▸ What the exercise asks: Omit the pictures, please, and give each record below again exactly.

▸ Dataset:
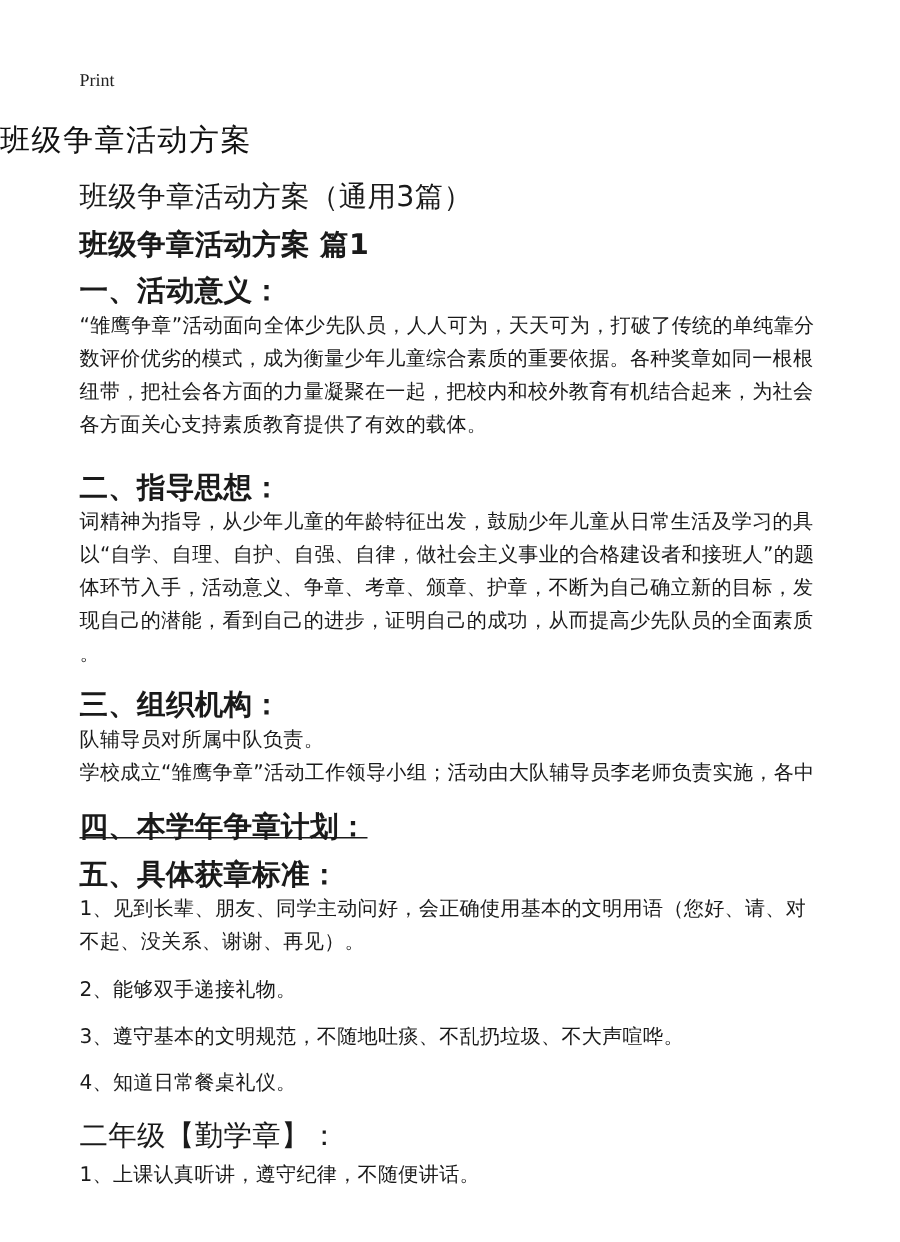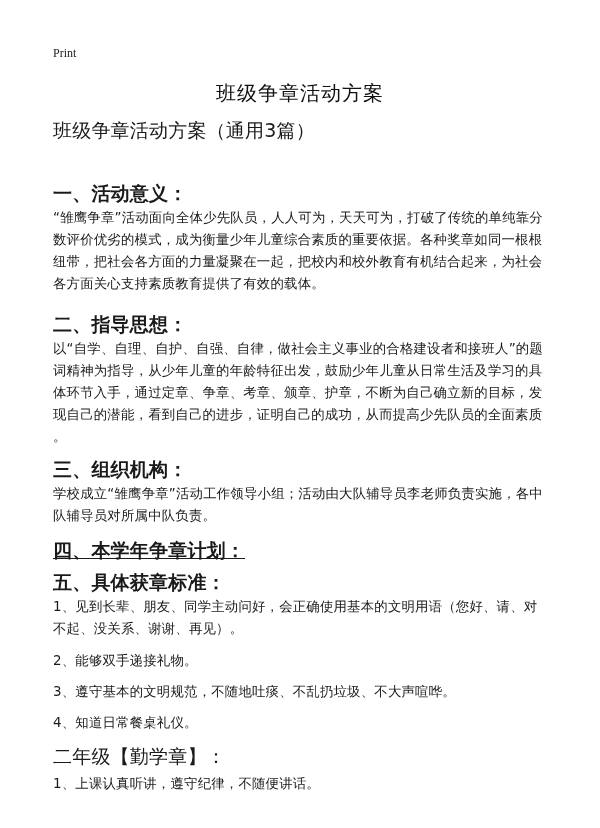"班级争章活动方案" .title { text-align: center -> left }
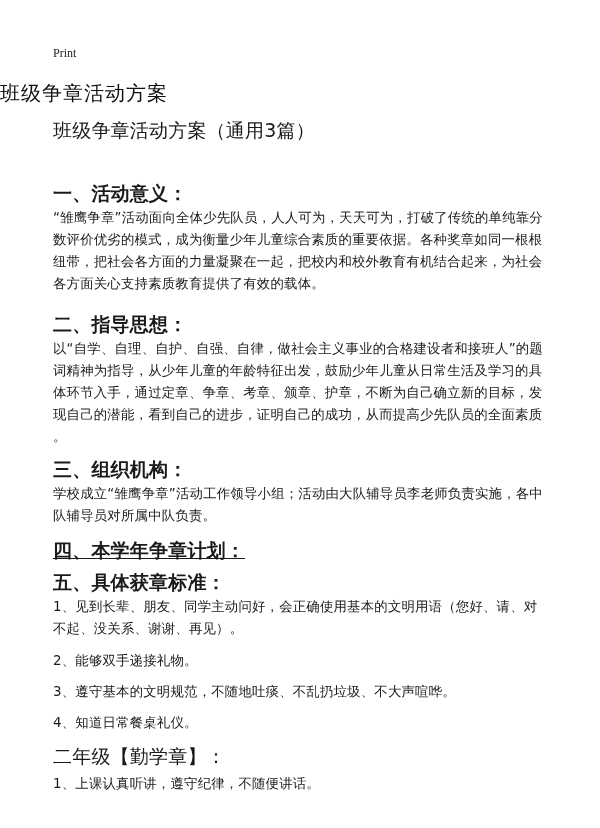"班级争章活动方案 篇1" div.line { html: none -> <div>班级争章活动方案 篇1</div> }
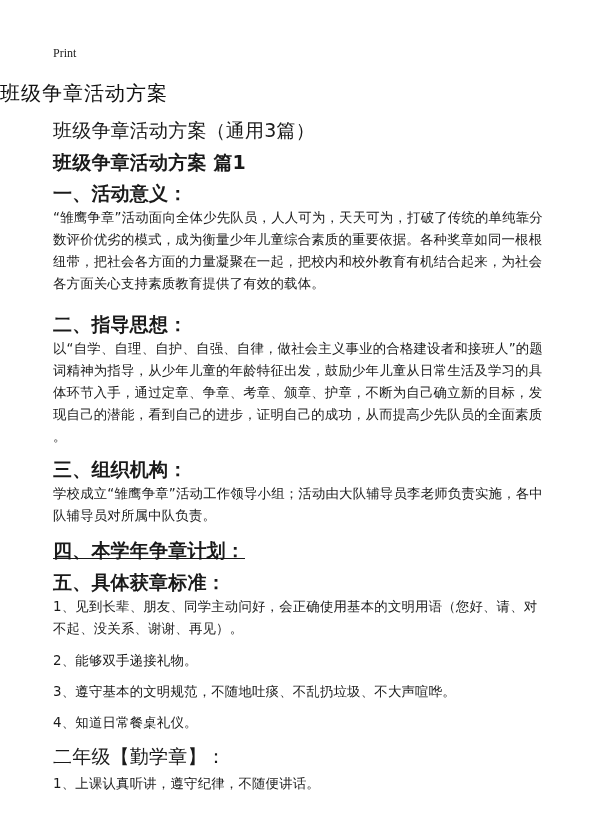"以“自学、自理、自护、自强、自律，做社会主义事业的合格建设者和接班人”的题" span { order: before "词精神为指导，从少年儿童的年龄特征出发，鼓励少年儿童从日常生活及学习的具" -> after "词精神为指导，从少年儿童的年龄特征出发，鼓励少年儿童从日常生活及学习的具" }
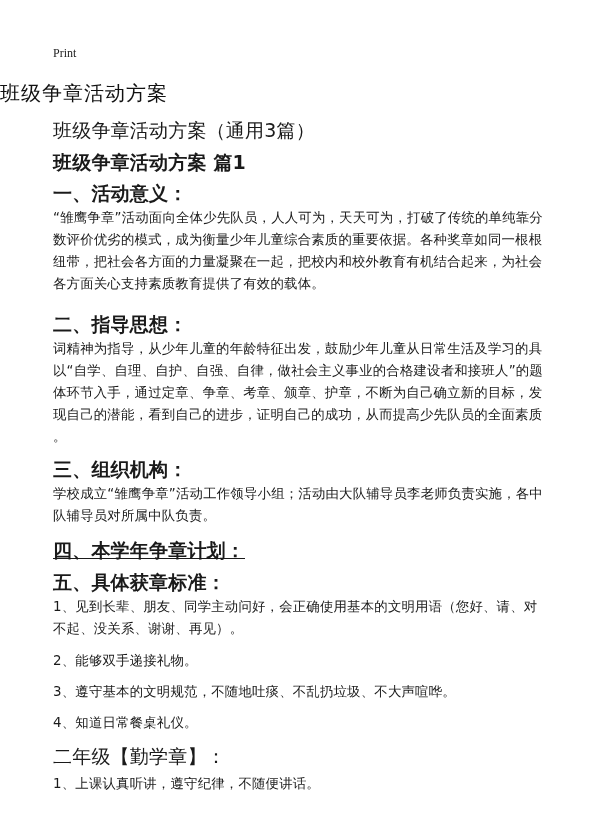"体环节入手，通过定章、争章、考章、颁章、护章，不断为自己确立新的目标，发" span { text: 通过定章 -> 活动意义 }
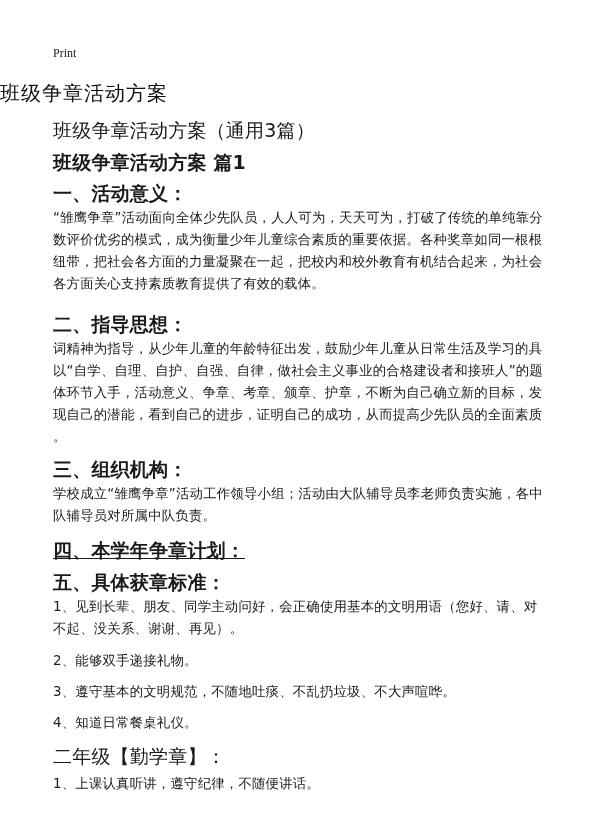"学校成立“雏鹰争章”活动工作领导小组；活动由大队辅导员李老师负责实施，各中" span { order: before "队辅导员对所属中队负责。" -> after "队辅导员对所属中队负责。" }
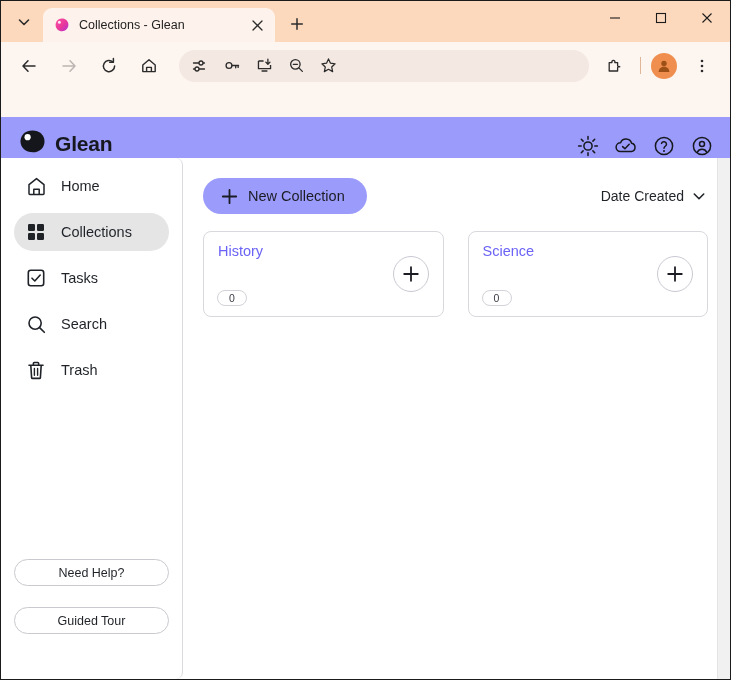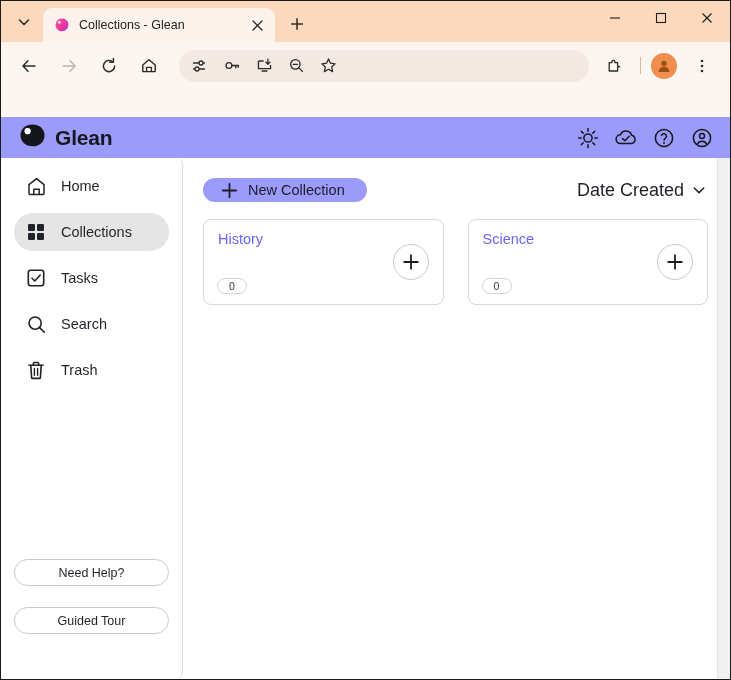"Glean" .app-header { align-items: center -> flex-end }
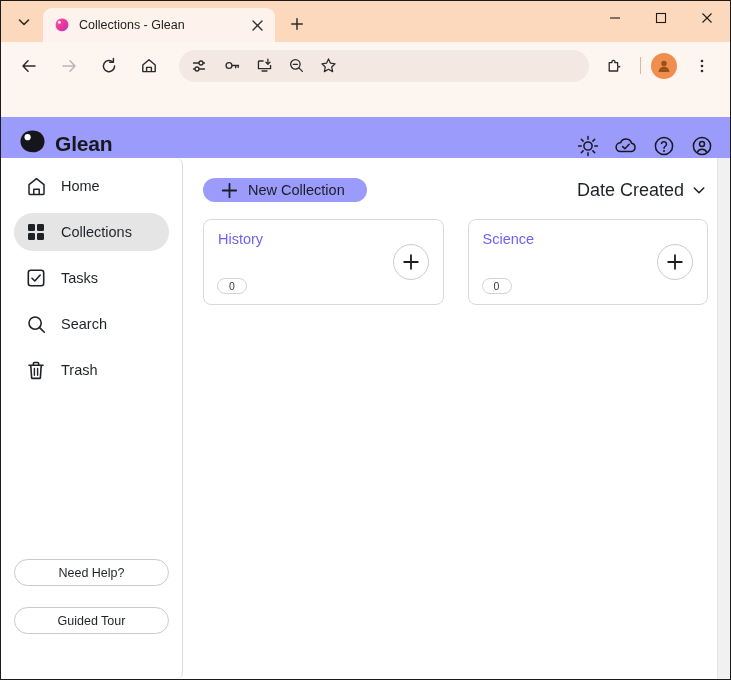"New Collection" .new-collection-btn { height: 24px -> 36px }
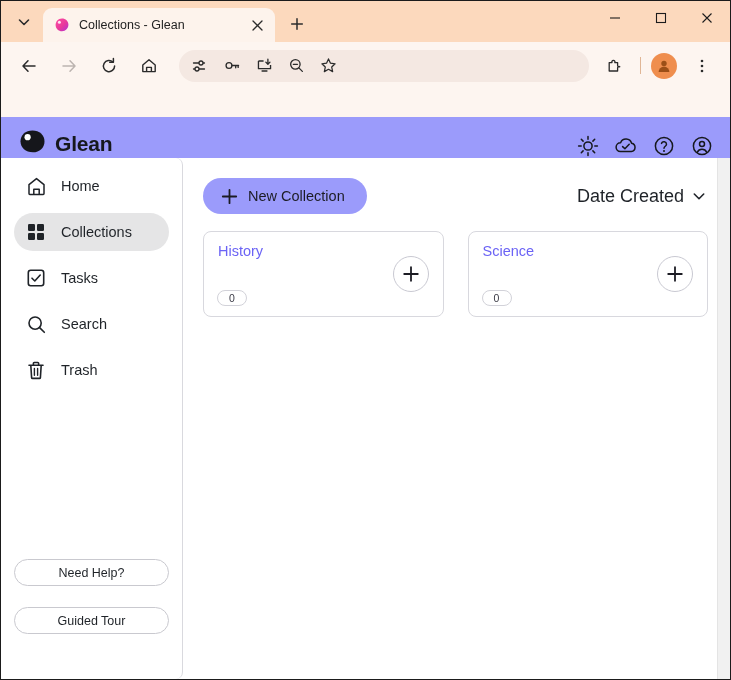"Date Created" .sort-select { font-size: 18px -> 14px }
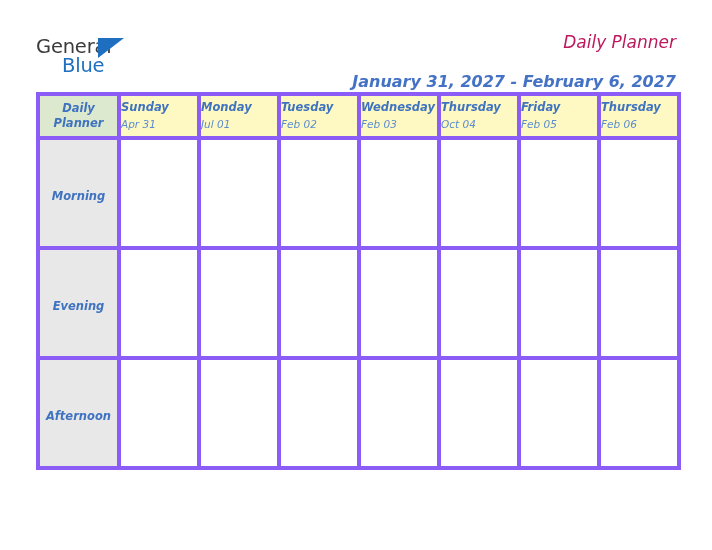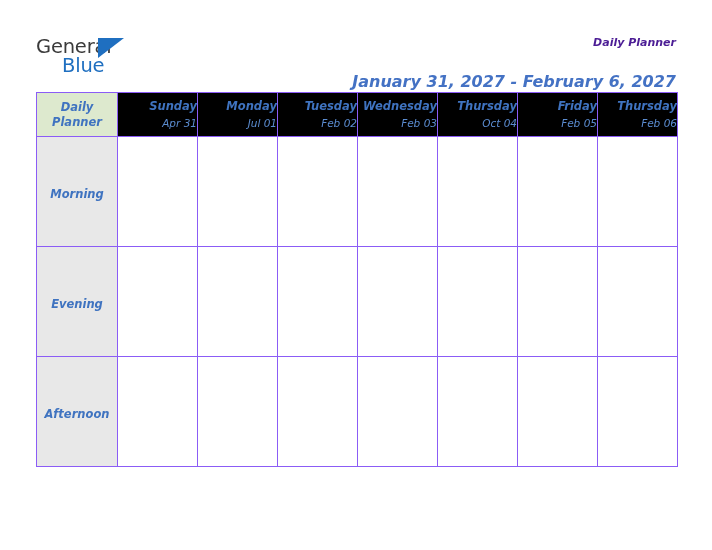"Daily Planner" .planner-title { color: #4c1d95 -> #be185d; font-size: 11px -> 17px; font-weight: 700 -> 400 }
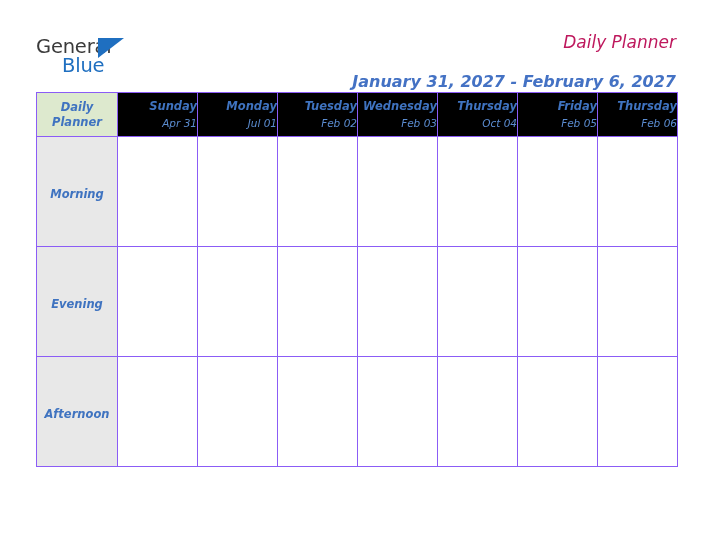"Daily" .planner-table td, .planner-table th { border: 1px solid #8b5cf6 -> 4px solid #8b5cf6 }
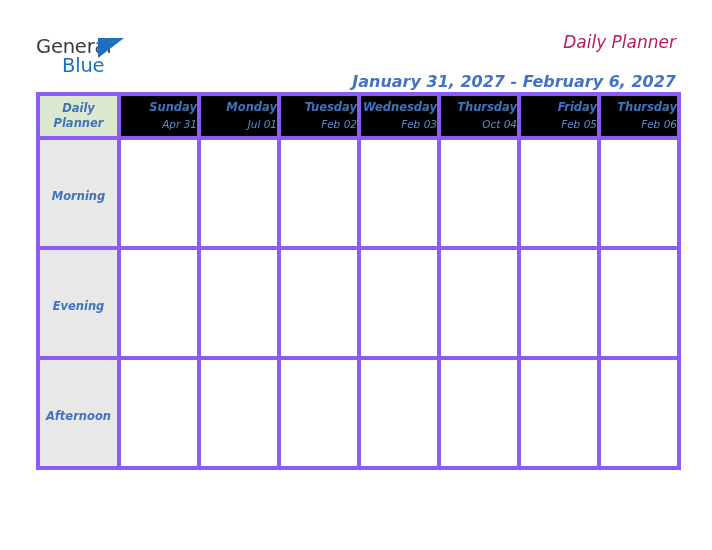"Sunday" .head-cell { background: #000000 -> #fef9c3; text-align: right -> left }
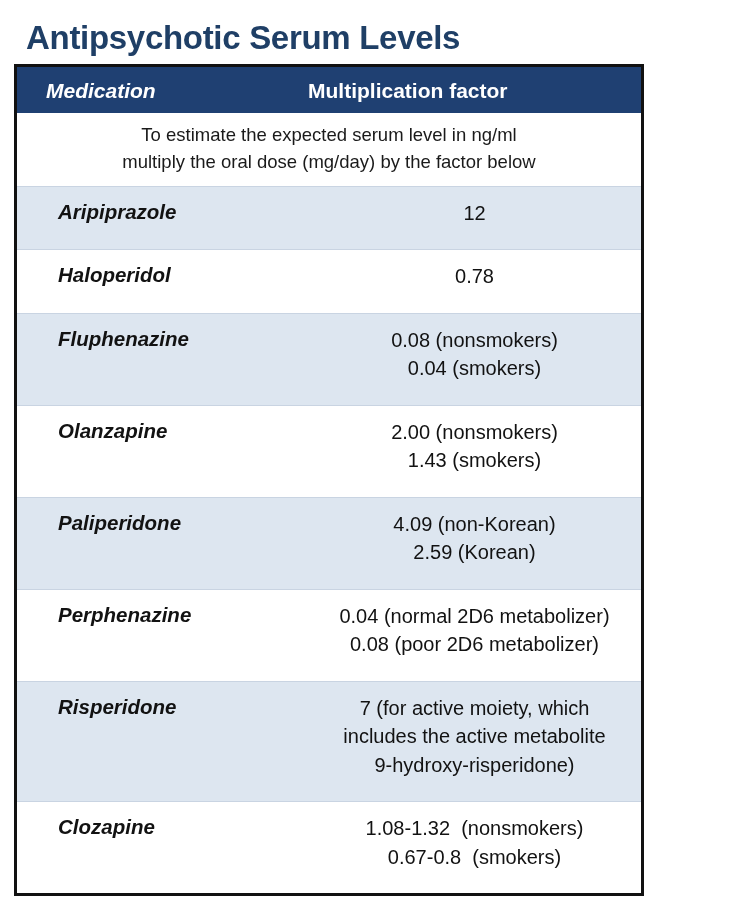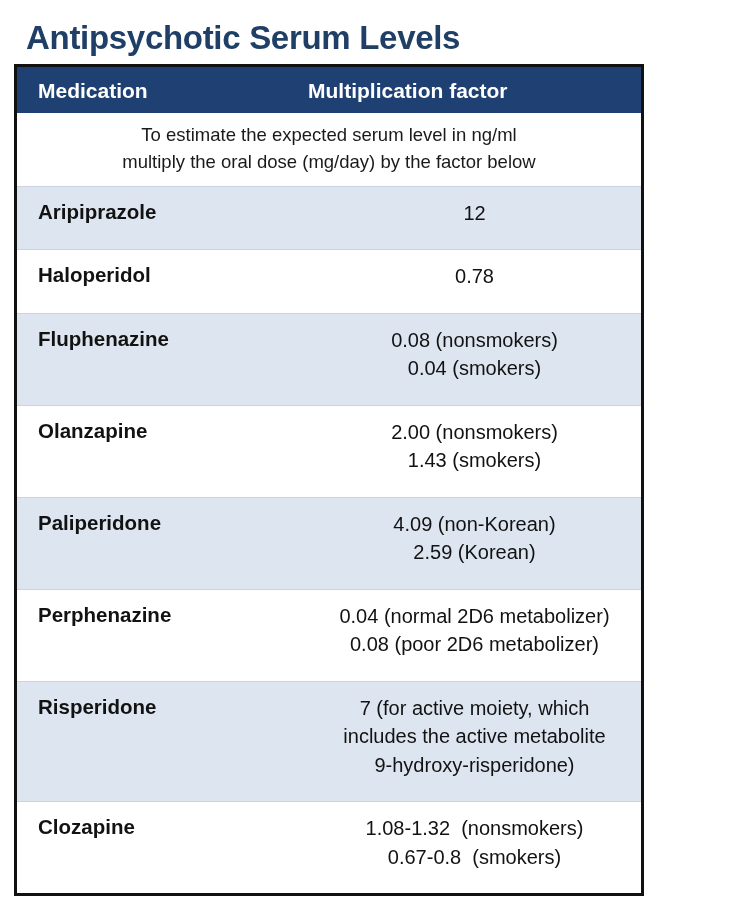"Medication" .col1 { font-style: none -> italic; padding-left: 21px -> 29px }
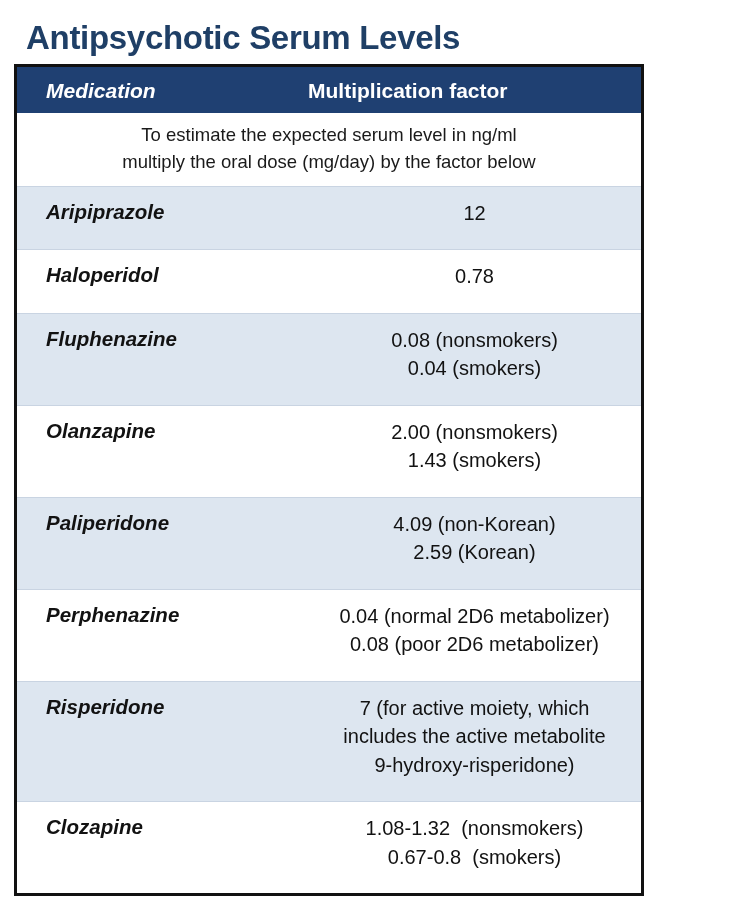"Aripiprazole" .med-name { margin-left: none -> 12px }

▸ Output for this exercise:
"班级争章活动方案" .title { text-align: center -> left }
"班级争章活动方案 篇1" div.line { html: none -> <div>班级争章活动方案 篇1</div> }
"以“自学、自理、自护、自强、自律，做社会主义事业的合格建设者和接班人”的题" span { order: before "词精神为指导，从少年儿童的年龄特征出发，鼓励少年儿童从日常生活及学习的具" -> after "词精神为指导，从少年儿童的年龄特征出发，鼓励少年儿童从日常生活及学习的具" }
"体环节入手，通过定章、争章、考章、颁章、护章，不断为自己确立新的目标，发" span { text: 通过定章 -> 活动意义 }
"学校成立“雏鹰争章”活动工作领导小组；活动由大队辅导员李老师负责实施，各中" span { order: before "队辅导员对所属中队负责。" -> after "队辅导员对所属中队负责。" }
"Glean" .app-header { align-items: center -> flex-end }
"New Collection" .new-collection-btn { height: 24px -> 36px }
"Date Created" .sort-select { font-size: 18px -> 14px }
"Daily Planner" .planner-title { color: #4c1d95 -> #be185d; font-size: 11px -> 17px; font-weight: 700 -> 400 }
"Daily" .planner-table td, .planner-table th { border: 1px solid #8b5cf6 -> 4px solid #8b5cf6 }
"Sunday" .head-cell { background: #000000 -> #fef9c3; text-align: right -> left }
"Medication" .col1 { font-style: none -> italic; padding-left: 21px -> 29px }
"Aripiprazole" .med-name { margin-left: none -> 12px }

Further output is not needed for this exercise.